With these concerns, breastfeeding may even become a cause of stress and may even seem one-sided. Your baby gets to eat, but you barely do. They get to sleep, but you hardly do. They get what they need—do you? Claire McCarthy, MD says “We need to remember that formula isn’t evil. In fact, sometimes it can be a tool to support breastfeeding — by supplementing newborns that have lost a risky amount of weight, by supplementing the milk supply of mothers who would otherwise give up entirely, by allowing working mothers who can’t pump enough milk for all their hours of work to keep breastfeeding as long as they would like. ”

 

Convenience is another reason for parents to choose formula. Your child’s food source is not biologically tied to you as the breastfeeding parent. Choosing to formula-feed provides more room for parents to accomplish other essential tasks in their lives while allowing other people in their lives to look after their child. According to Melissa Conrad Stöppler, MD, “The entire family can immediately become intimately involved in all aspects of the baby’s care, including feedings, allowing the mother to get more rest.” It is understandable to want this kind of leeway in movement, especially for new parents. After all, they juggle caring for a newborn, going to work, and adjusting to this massive change in their lifestyles.

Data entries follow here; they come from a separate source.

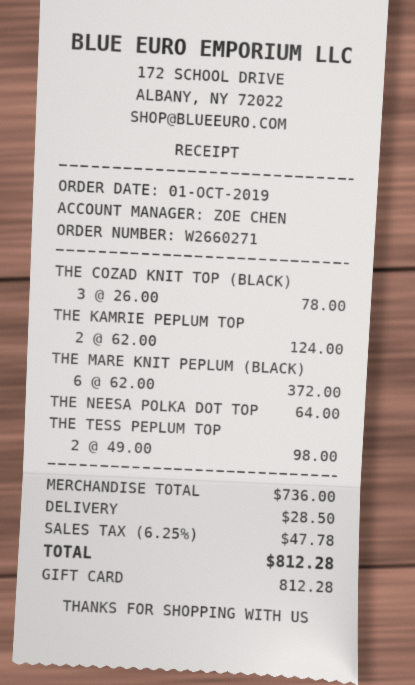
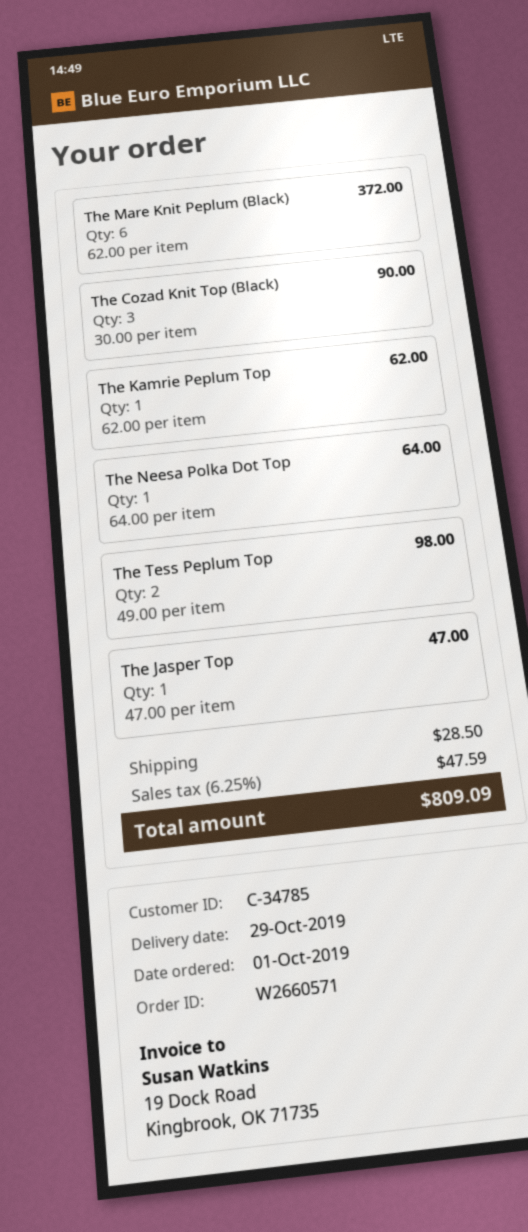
order number: W2660271 -> W2660571
THE COZAD KNIT TOP (BLACK): 3 x 26.00 = 78.00 -> 3 x 30.00 = 90.00
THE KAMRIE PEPLUM TOP: 2 x 62.00 = 124.00 -> 1 x 62.00 = 62.00
The Jasper Top: none -> 1 x 47.00 = 47.00
tax: 6.25% = 47.78 -> 6.25% = 47.59
total: 812.28 -> 809.09

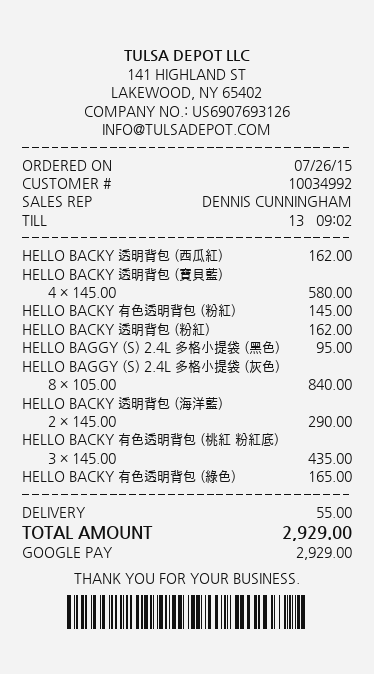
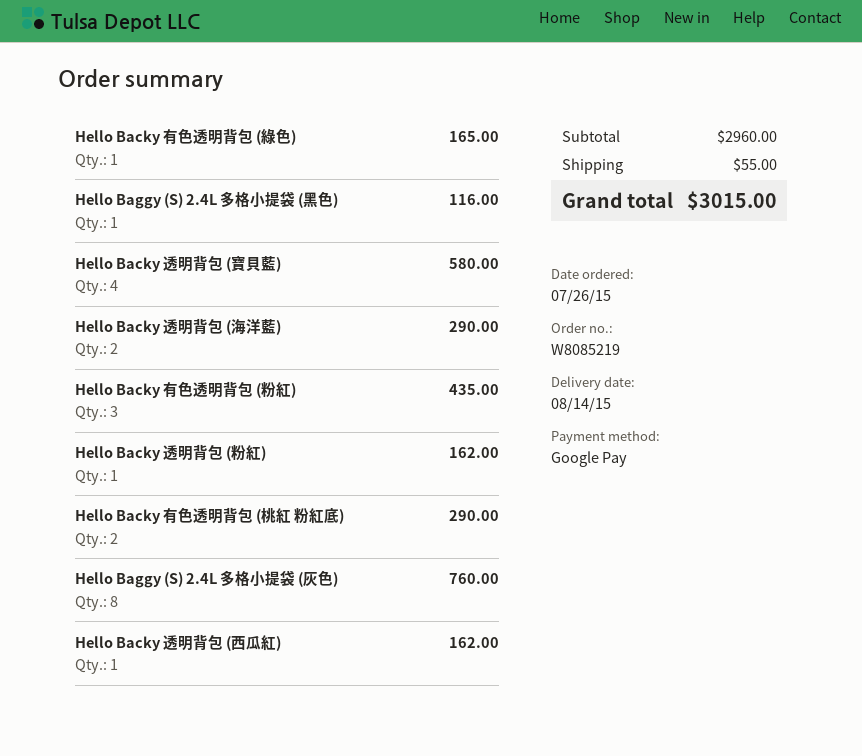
HELLO BACKY 有色透明背包 (粉紅): 1 for 145.00 -> 3 for 435.00
HELLO BAGGY (S) 2.4L 多格小提袋 (黑色): 1 for 95.00 -> 1 for 116.00
HELLO BAGGY (S) 2.4L 多格小提袋 (灰色): 8 for 840.00 -> 8 for 760.00
HELLO BACKY 有色透明背包 (桃紅 粉紅底): 3 for 435.00 -> 2 for 290.00
total: 2929.00 -> 3015.00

Making this choice away from breast milk toward formula is unfortunately heavily stigmatized. The common argument against it is how milk substitutes are “less nutritious” than human milk and how your baby will then be “less protected” from health problems. Alexandra Sacks MD asserts this point, “I think that the social pressure on new mothers to breastfeed can, at times, be psychologically unhealthy. If you experience more stress than satisfaction from breastfeeding, it can be healthier for you and your baby to supplement with or switch fully to formula.” Hospitals in one city were even encouraged by public officials to hide their formula milk for more mothers to breastfeed.

The health value of breast milk for babies is virtually indisputable, but for many parents, formula milk is a sensible alternative whether by choice or by circumstance.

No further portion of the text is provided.